Sleep plays an important role in recovery, recovery, detoxification and feeling active throughout the day. Sleep deprivation over days and months together can wreak havoc on our body’s processes and has been linked to many chronic health problems, from heart disease, kidney disease, high blood pressure, diabetes, stroke, obesity, depression, and more. Not setting a healthy sleep routine is usually the cause of sleep deprivation, in many cases sleep disorders can play the culprit. Sleep aids are thus widely used these days and many times people go for over-the-counter medication which can have many side effects. Nearly two-thirds of Americans are taking sleep medications, according to a new survey by the American Academy of Sleep and Medicine. About 40% reported increased use of sleep aids due to the epidemic. (Also Read: Sleep Deprivation: 5 Ways Lack Of Sleep Can Affect Your Heart Health)

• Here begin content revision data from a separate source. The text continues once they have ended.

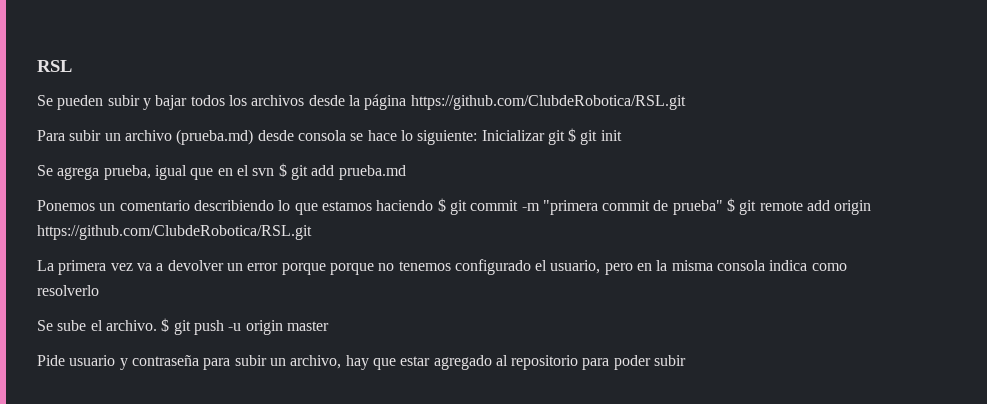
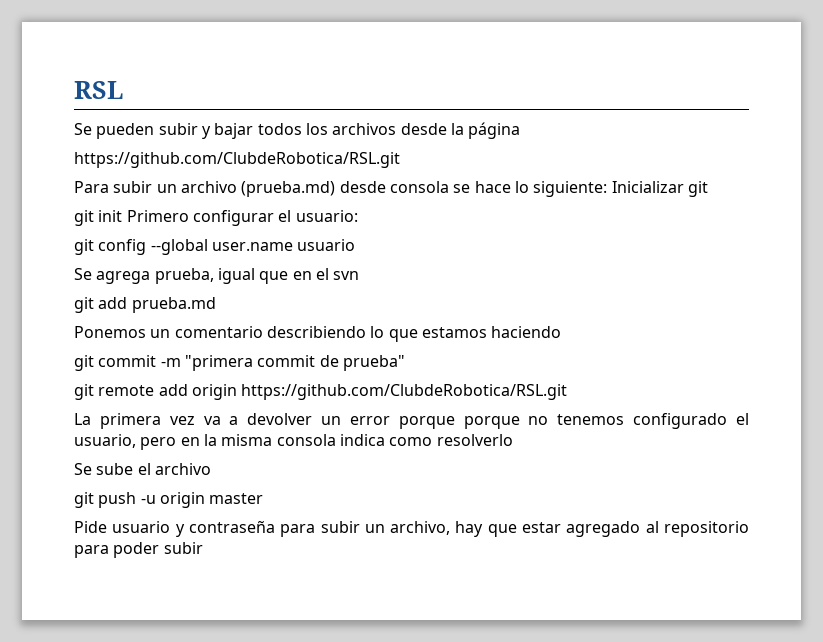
(407, 102) none -> (521, 130) //
[568,128,577,142] $ -> (708, 189) //
(622, 135) none -> [126,210,358,226] [74,239,356,255] Primero configurar el usuario: // git config --global user.name usuario
[278,163,287,177] $ -> (360, 275) //
[437,198,446,212] $ -> (562, 332) //
[727,198,736,212] $ -> (405, 363) //
[105,318,170,332] archivo. $ -> [154,463,211,475] archivo //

“There can be a variety of factors that can lead to an unhealthy pattern of someone’s sleep, which requires medication to bring back the balance, because forcing oneself to sleep is a challenging task when one does not want to. Therefore, there are additional technical help or medications. Of course, with proper counseling is necessary. 6. The main fact is that ‘sleep aid’ is beneficial only if it comes as a medical expert’s advice after the necessary evaluation, and it is certain to have adverse effects in the absence of negligence, overdose or absence of proper medical supervision. Each benefit or side effect is primarily Depends on basic understanding,” says Dr Bandana Mishra, HOD and Senior Consultant, Pulmonology, Sanar International Hospital, Gurugram.

Dr. Mishra explains more about the benefits and side effects of the different types of sleep aids available.

Wearable sleep tracking technology: Does it help people sleep?

Wearable sleep tracking technology and smartphone apps are used to collect data points throughout the night and provide a better picture of what happens when you get shut-eye. But they don’t actually improve your sleep. the reason? The data collected is based on movement. They can’t give you good data on whether you’re actually sleeping. So, a wearer who is wide awake but still sleeping may get an inaccurate sleep summary the next day. The same problem can affect people who toss and turn while snoozing.

Devices continue to evolve, including smartwatches, Bluetooth-enabled bracelets and bedside monitors. Some claim to be able to detect when users are entering different stages of sleep. Movement isn’t a great reflection of sleep, so it’s not the best parameter to use.

This technology has a role in helping to bring awareness to sleep. Devices can prompt users to prioritize bedtimes or motivate them to see a doctor for sleep concerns, particularly sleep hygiene and sleep habits.

Risks of sleeping pills

The use of these sleep medications is especially for elderly or elderly people because they may be at a higher risk of confusion, dizziness and falls.

“Medication can be useful as a last resort. Sleeping pills are usually only used for bad spells of insomnia. You can target your sleep problem. People who take the pills can develop a tolerance and there can be side effects. Sleeping pills can help with stress, travel or other distractions that keep you awake. For chronic insomnia, behavioral changes learned in behavioral therapy/yoga/meditation are usually the best treatment,” says Dr Mishra.

A sleep aid can help you fall asleep or increase your chances of staying asleep through the night. By improving sleep in the short term, many sleep aids can help reduce daytime sleepiness and impaired thinking from sleep deprivation.

“Draw your boundaries, work on the underlying causes of sleep disturbances. Sometimes a disturbed sleep cycle is a symptom of other problems, such as stress, a disordered work-life balance, some physical condition or traumatic experiences due to a recent accident. The solution. Don’t just fall asleep, but disturb the sleep. The underlying causes need to be addressed,” says the expert.